> _Task to complete_: Images should not appear in the copy, yet every line of the listing below must be printed exactly.

Content starts

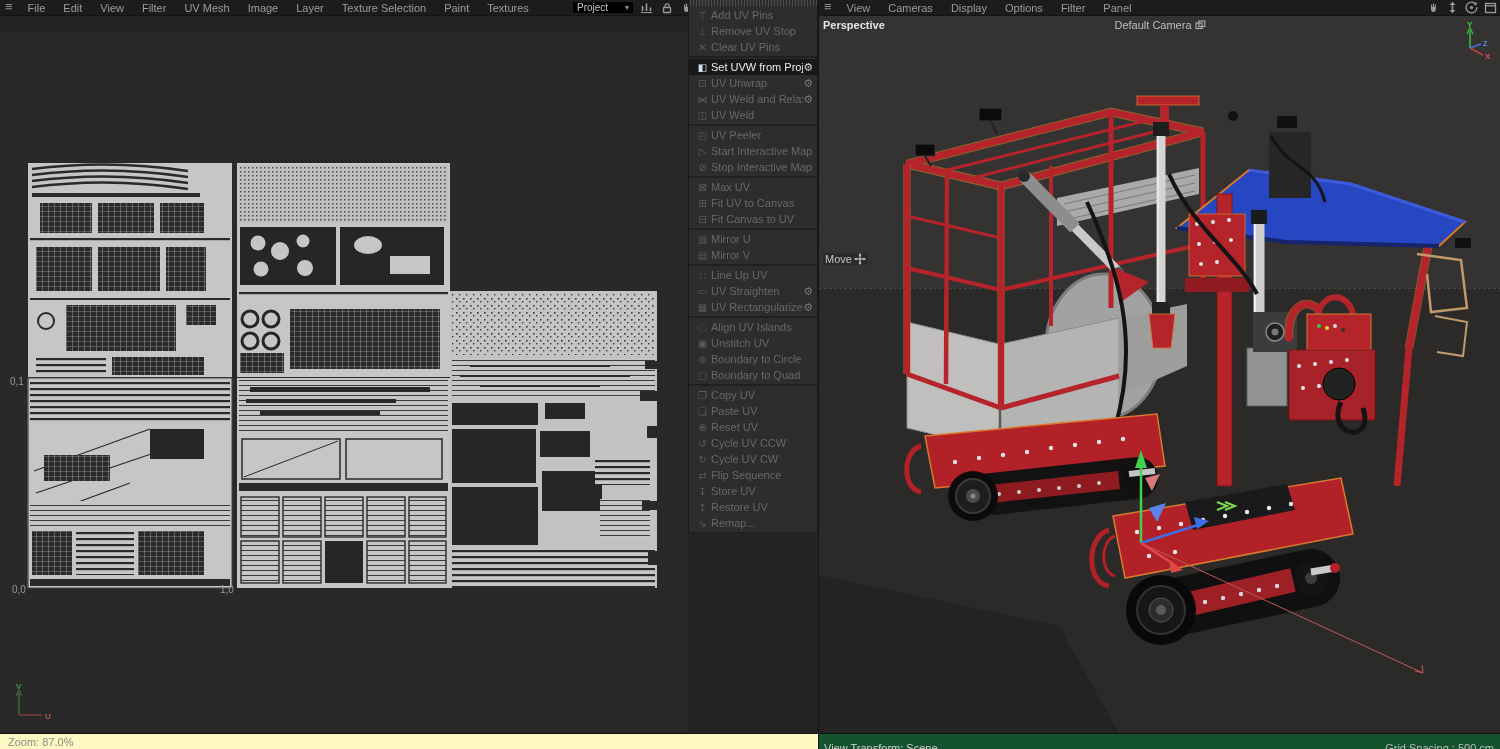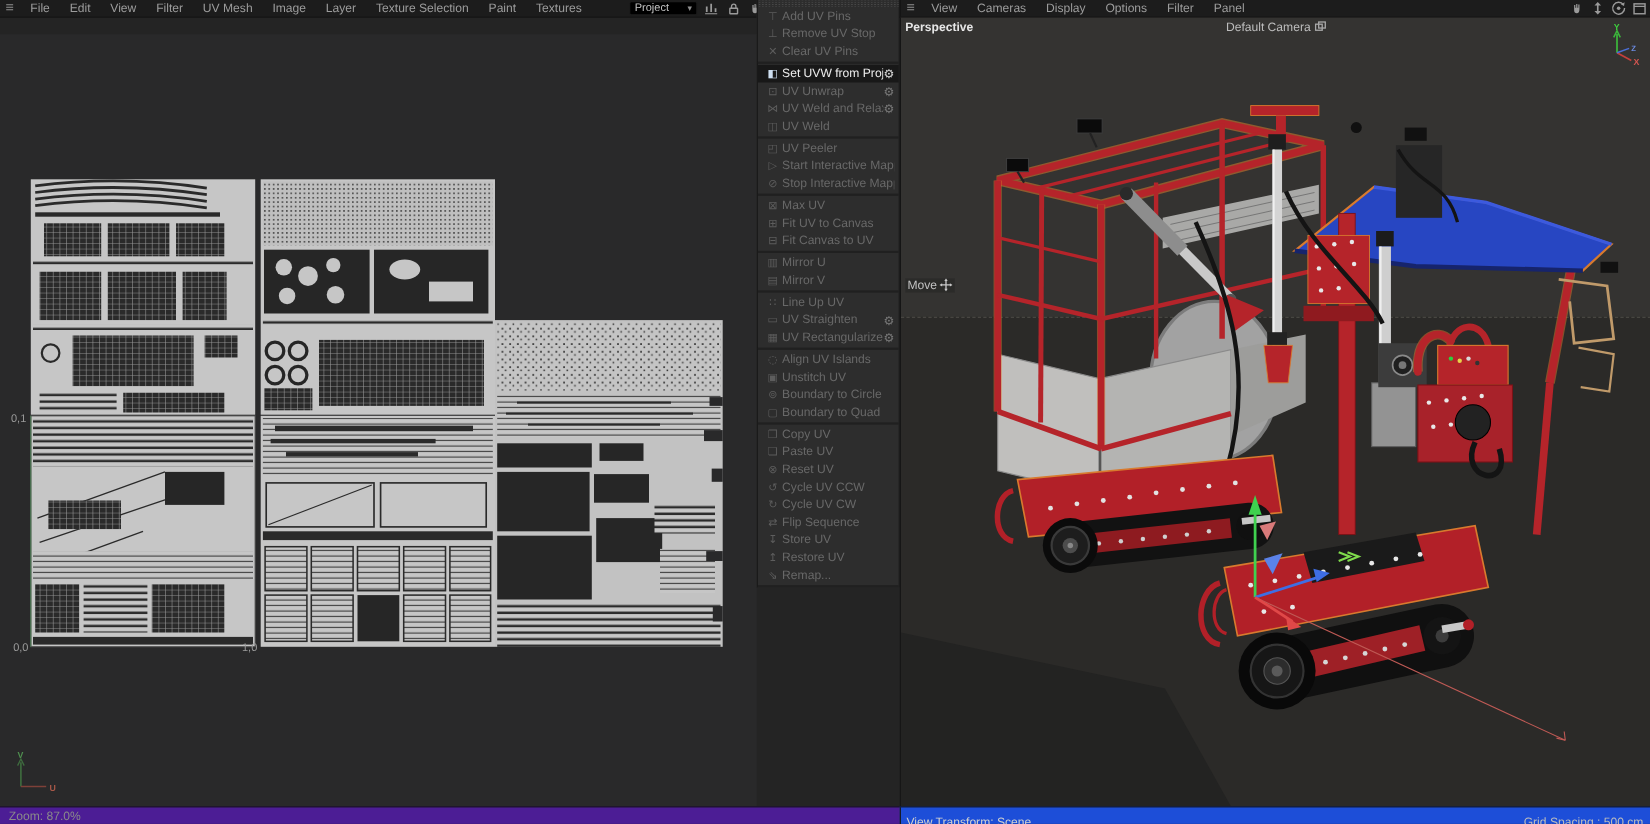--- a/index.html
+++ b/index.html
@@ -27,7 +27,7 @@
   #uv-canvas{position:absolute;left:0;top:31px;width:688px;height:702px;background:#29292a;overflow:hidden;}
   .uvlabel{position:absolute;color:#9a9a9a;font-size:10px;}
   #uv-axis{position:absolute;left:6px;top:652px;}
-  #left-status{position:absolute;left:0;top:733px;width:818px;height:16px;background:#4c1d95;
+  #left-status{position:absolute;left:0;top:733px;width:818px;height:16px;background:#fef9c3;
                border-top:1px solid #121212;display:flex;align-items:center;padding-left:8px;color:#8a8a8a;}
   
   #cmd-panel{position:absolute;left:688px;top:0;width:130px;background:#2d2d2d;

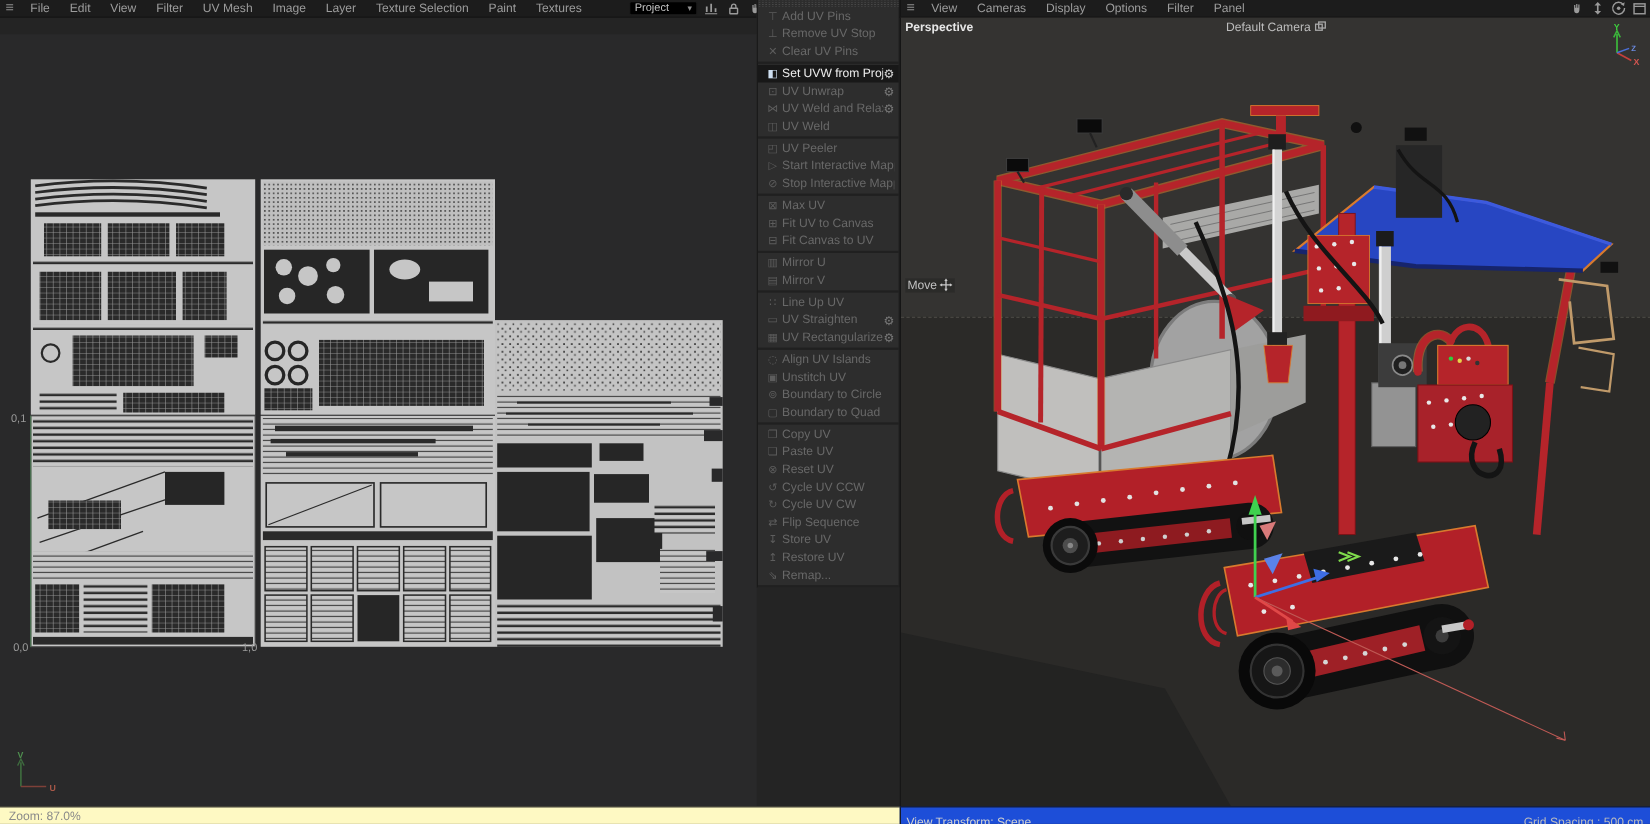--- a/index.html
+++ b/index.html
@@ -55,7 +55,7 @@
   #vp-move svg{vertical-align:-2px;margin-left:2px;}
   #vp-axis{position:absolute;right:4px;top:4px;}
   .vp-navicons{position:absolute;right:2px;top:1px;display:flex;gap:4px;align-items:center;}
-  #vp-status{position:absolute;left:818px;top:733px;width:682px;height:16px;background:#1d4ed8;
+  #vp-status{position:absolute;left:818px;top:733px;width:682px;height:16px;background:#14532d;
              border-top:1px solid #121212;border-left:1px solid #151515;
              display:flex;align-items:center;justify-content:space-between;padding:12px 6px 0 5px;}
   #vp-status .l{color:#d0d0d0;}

Content ends

> _Answer box_:
--- a/index.html
+++ b/index.html
@@ -27,7 +27,7 @@
   #uv-canvas{position:absolute;left:0;top:31px;width:688px;height:702px;background:#29292a;overflow:hidden;}
   .uvlabel{position:absolute;color:#9a9a9a;font-size:10px;}
   #uv-axis{position:absolute;left:6px;top:652px;}
-  #left-status{position:absolute;left:0;top:733px;width:818px;height:16px;background:#4c1d95;
+  #left-status{position:absolute;left:0;top:733px;width:818px;height:16px;background:#fef9c3;
                border-top:1px solid #121212;display:flex;align-items:center;padding-left:8px;color:#8a8a8a;}
   
   #cmd-panel{position:absolute;left:688px;top:0;width:130px;background:#2d2d2d;

--- a/index.html
+++ b/index.html
@@ -55,7 +55,7 @@
   #vp-move svg{vertical-align:-2px;margin-left:2px;}
   #vp-axis{position:absolute;right:4px;top:4px;}
   .vp-navicons{position:absolute;right:2px;top:1px;display:flex;gap:4px;align-items:center;}
-  #vp-status{position:absolute;left:818px;top:733px;width:682px;height:16px;background:#1d4ed8;
+  #vp-status{position:absolute;left:818px;top:733px;width:682px;height:16px;background:#14532d;
              border-top:1px solid #121212;border-left:1px solid #151515;
              display:flex;align-items:center;justify-content:space-between;padding:12px 6px 0 5px;}
   #vp-status .l{color:#d0d0d0;}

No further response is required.